WO2014029772A1 - Method of and system for isolating led luminaires from electrical surges - Google Patents

Abstract

Described herein is a system for isolating an LED luminaire (610) from an electrical surge, the LED luminaire comprising a housing (614) to accommodate an LED driver (616) to drive a PCB (618) fitted with LEDs (620), the PCB and LEDs being connected to a heat sink (622), the system comprising a reinforced isolating member (624, 628) being provided within the electrical path from a mains power supply (626), for providing electricity to the LED driver (616), to ground, so as to isolate the luminaire from ground as opposed to simply grounding the luminaire to earth.

Description

METHOD OF AND SYSTEM FOR ISOLATING LED LUMINAIRES FROM

ELECTRICAL SURGES

Field of the invention

This invention relates to a method of and system for isolating, and therefore protecting, light-emitting diode (LED) luminaires from electrical surges, and in particular, surges generated by either lightning strikes or faults on high voltage lines Background of the invention

LED based luminaires are gaining widespread acceptance, primarily due to their inherently high efficiency and low power consumption.

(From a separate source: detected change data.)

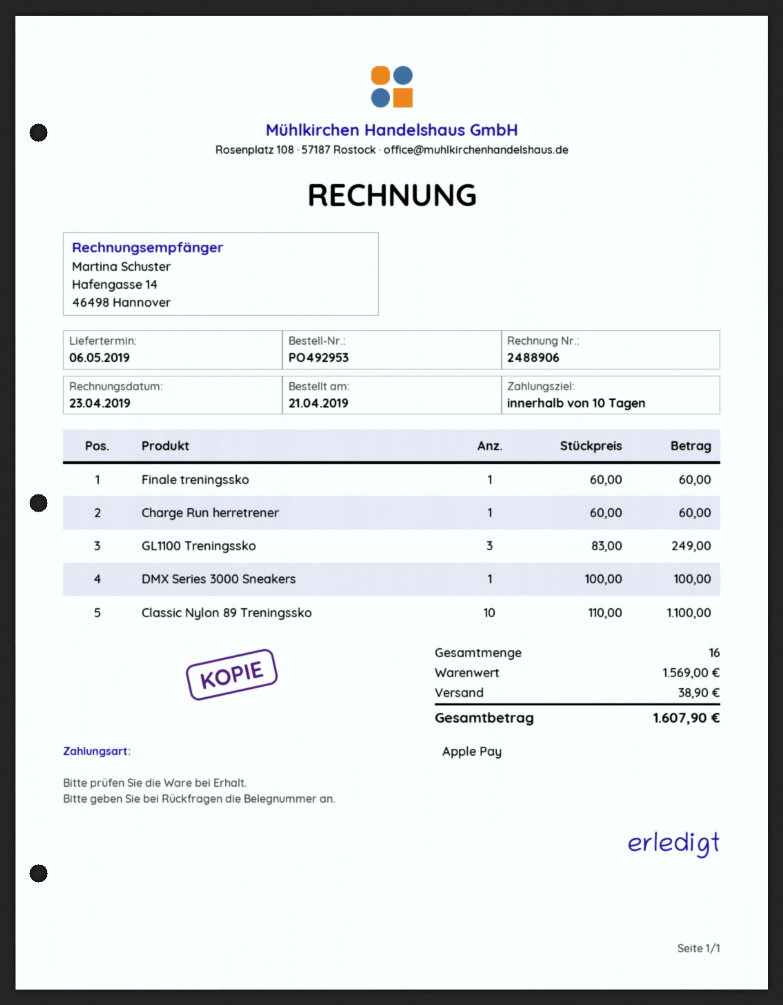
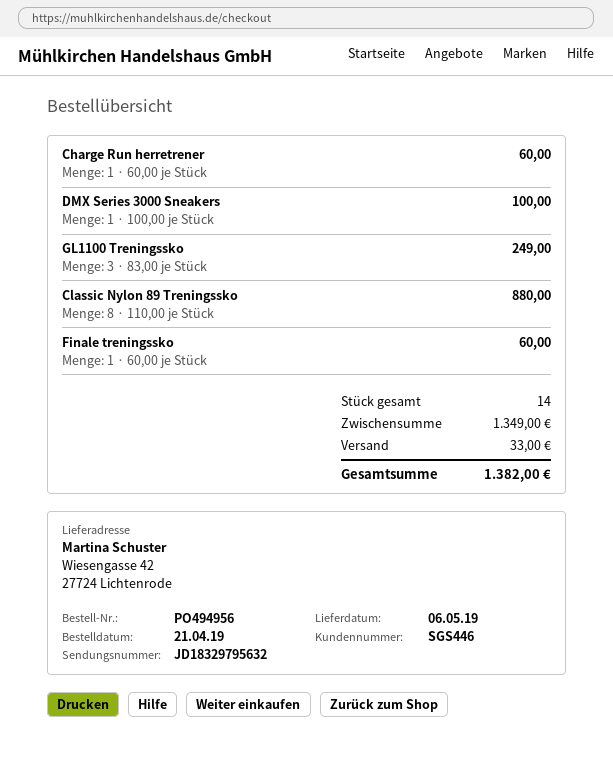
order number: PO492953 -> PO494956
Classic Nylon 89 Treningssko: 10 x 110.00 = 1100.00 -> 8 x 110.00 = 880.00
total quantity: 16 -> 14
subtotal: 1569.00 -> 1349.00
shipping: 38.90 -> 33.00
total: 1607.90 -> 1382.00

However, these luminaires use delicate electronic components that are more sensitive to high voltage surges than more traditional lamp technologies.

Luminaires are conventionally protected from high voltage surges by lightning protection circuits or devices implemented in different ways.

During an abnormal condition generated either by a lightning strike on the ground or a fault on a high power line, current can flow through the ground and generate high potential differences between the groundings located several hundred meters apart from each other. Furthermore, the high density of current flowing through a lightning strike is capable of generating, by inductive coupling, a relatively high common mode voltage on the supply cables of the luminaires. Different earthing points may be used which can have very different potentials during the lightning strike or a fault on the power line.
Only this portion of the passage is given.